Genea-Opportunities (Let’s Make Lots of Money)


With apologies to the Pet Shop Boys (and their song Opportunities (Let’s Make Lots of Money)), I’ve decided to start a series of posts here at GeneaBloggers about genealogy and money.

Why? Well I am in agreement with several bloggers and others in the genealogy community that we don’t talk enough about how to take one’s passion for genealogy as a hobby and turn a profit. Some think this is dirty talk. Others think it is a betrayal of what the genealogy community stands for in terms of sharing and collaboration.

On the other hand, there are many of us who through various life circumstances are at a cross-roads in our lives and careers where we must pursue our passion in its business and money-making form in order to survive and support our families.


I’ll be posting all week on these topics – I hope you’ll join me in having a conversation within the genealogy community that is meaningful yet still allows a wide spectrum of opinions. Leave your comments in the posts or post at your own blog and cross-reference these posts. I’d also love to see the conversation picked up in the various genealogy mailing lists.
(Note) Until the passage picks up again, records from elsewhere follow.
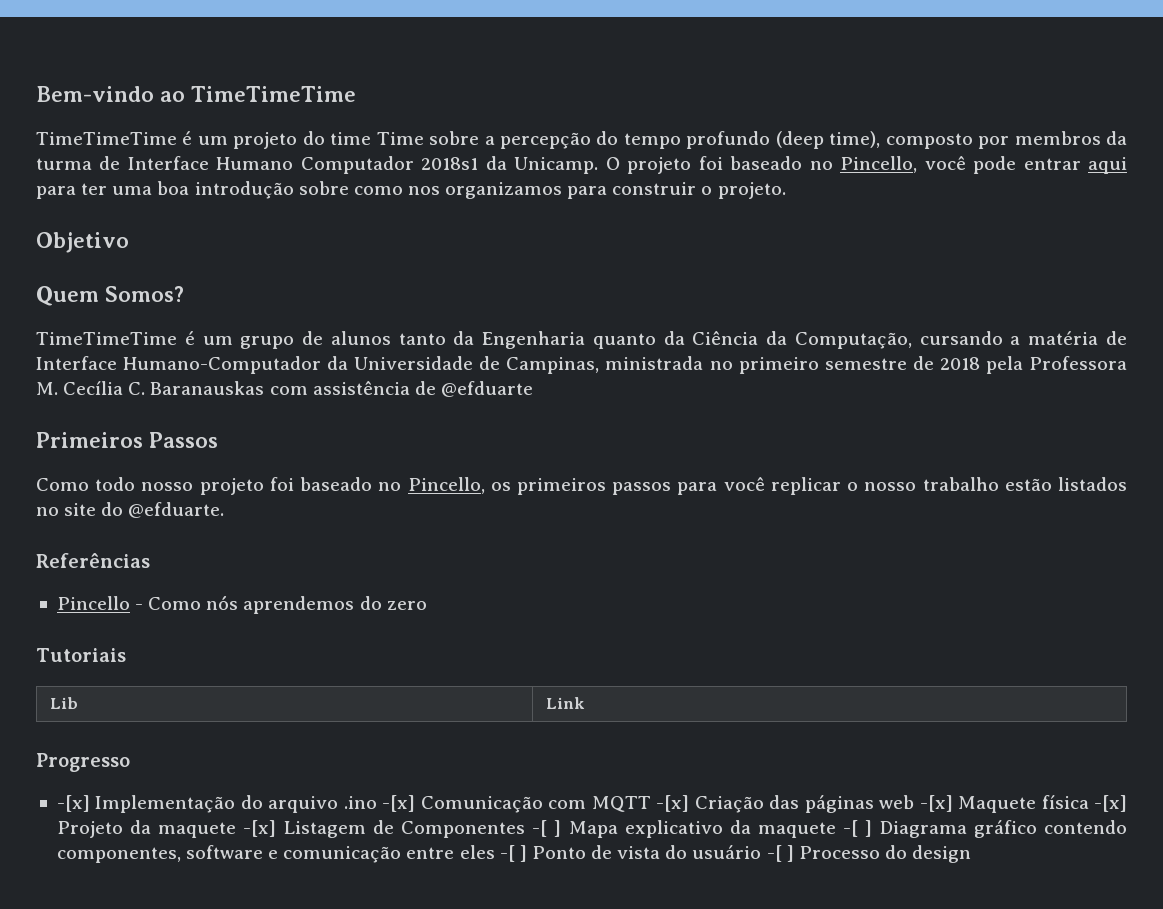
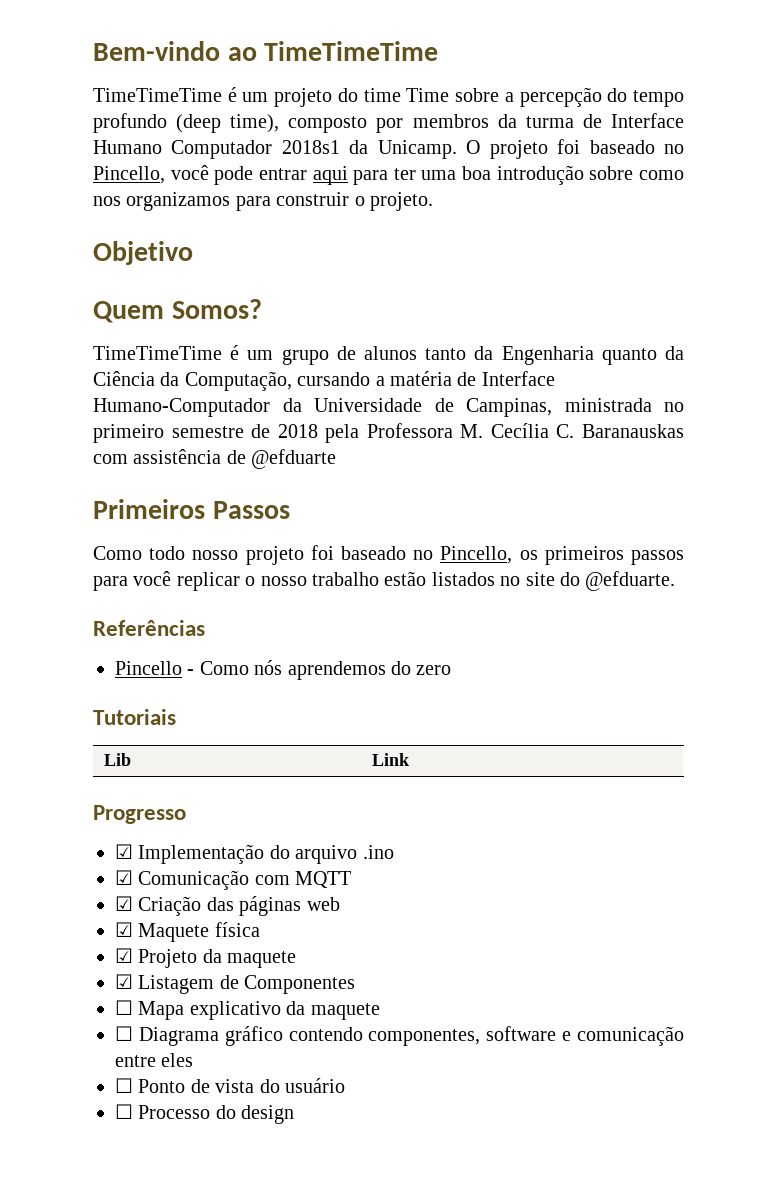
[56,795,90,812] -[x] -> [115,844,133,859] ☑
[382,795,416,812] -[x] -> [115,870,133,885] // ☑
[656,795,690,812] -[x] -> [115,896,133,911] // ☑
[919,795,953,812] -[x] -> [115,922,133,937] // ☑
[1094,795,1128,812] -[x] -> [115,948,133,963] // ☑
[243,820,277,837] -[x] -> [115,974,133,989] // ☑
[532,820,562,837] -[ ] -> [115,1000,133,1015] // ☐
[843,820,873,837] -[ ] -> [115,1026,133,1041] // ☐
[499,845,527,862] -[ ] -> [115,1078,133,1093] // ☐
[766,845,794,862] -[ ] -> [115,1104,133,1119] // ☐

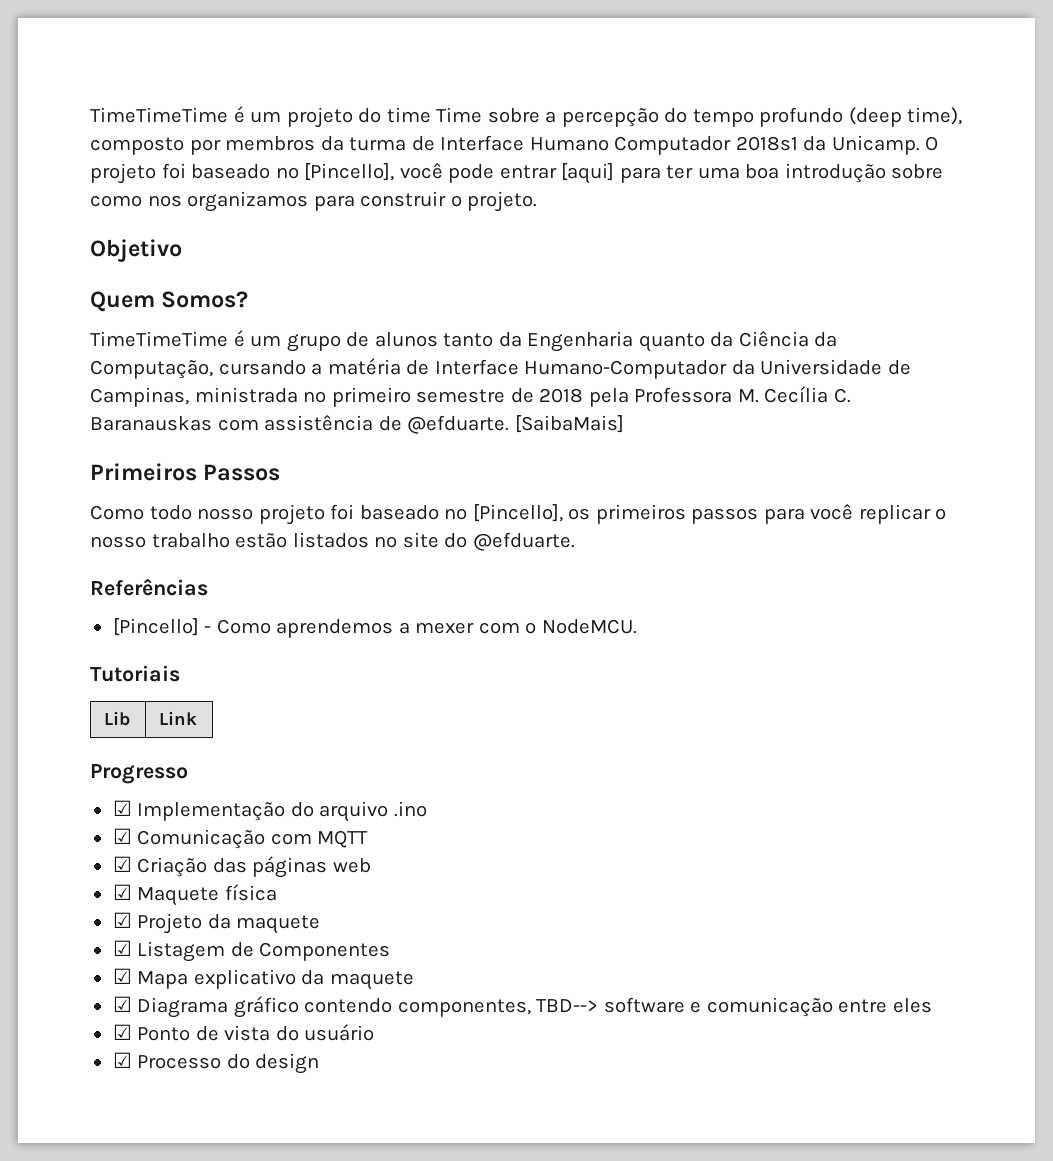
[93,41,439,61] Bem-vindo ao TimeTimeTime // -> (90, 115) none
[93,166,165,184] Pincello, -> [304,163,395,181] [Pincello],
[312,166,348,185] aqui -> [561,163,615,184] [aqui]
[251,449,337,469] @efduarte -> [407,415,624,434] @efduarte. [SaibaMais]
[440,546,513,564] Pincello, -> [472,504,563,522] [Pincello],
[115,661,182,675] Pincello -> [112,618,199,636] [Pincello]
[254,660,452,680] nós aprendemos do zero -> [276,619,637,638] aprendemos a mexer com o NodeMCU.
[115,1000,133,1015] ☐ -> [112,968,132,984] ☑
[115,1026,133,1041] ☐ -> [112,996,132,1012] ☑
(481, 1037) none -> [536,999,599,1012] TBD-->
[115,1078,133,1093] ☐ -> [112,1024,132,1040] ☑
[115,1104,133,1119] ☐ -> [112,1052,132,1068] ☑

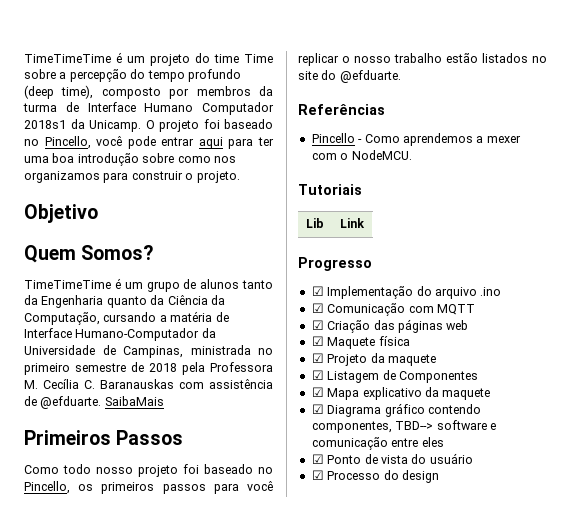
[304,163,395,181] [Pincello], -> [44,136,91,149] Pincello,
[561,163,615,184] [aqui] -> [198,137,223,149] aqui
[514,415,624,433] [SaibaMais] -> [104,396,164,406] SaibaMais
[472,504,563,522] [Pincello], -> [24,481,70,494] Pincello,
[112,618,199,636] [Pincello] -> [311,133,355,143] Pincello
  • Monday: Genealogy Blogging – For Fun or Profit? – we’ll discuss whether or not a blog should have advertising, affiliate links, etc. and what constitutes a commercial genealogy blog, an individual genealogy blog and is there a balance that can and should be maintained?
  • Tuesday: Careers in Genealogy – this was meant to be the Open Thread Thursday post here at GeneaBloggers last week yet I never got around to posting. We’ll discuss the “traditional” genealogy careers and look at some genealogists and family historians who are thinking “outside the genealogy charts” as I put it to carve out their own career paths.
  • Wednesday: What Do You Mean It Isn’t Free? – how do we as a community deal with the perception that everything – and I mean everything – is free for the taking when it comes to genealogy. From commercial databases, to freely stealing content from a blog or website, to being incensed when a genealogist charges for a webinar or a syllabus.  This will be a no-holds barred looked at why certain perceptions exist in the genealogy community and how they must change in order for the industry to move forward in the 21st century.
  • Thursday: How Do You Make Money in Genealogy? – most readers here at GeneaBloggers and at my other sites know that I am a pretty open and transparent guy when it comes to disclosing my material relationships with other genealogy vendors and organizations. Well, I am willing to spell out what I currently do in the genealogy field to try and make a buck.  I’m not going to give exact dollar figures (because you will be greatly disappointed, believe me), but I will be upfront about some current projects.  I’m hoping my colleagues might consider doing the same.
  • Friday: Money Changes Everything – Or Does It? – finally at the end of the series we’ll recap the discussion and see how the genealogy community and industry needs to move forward in terms of its relationship to money.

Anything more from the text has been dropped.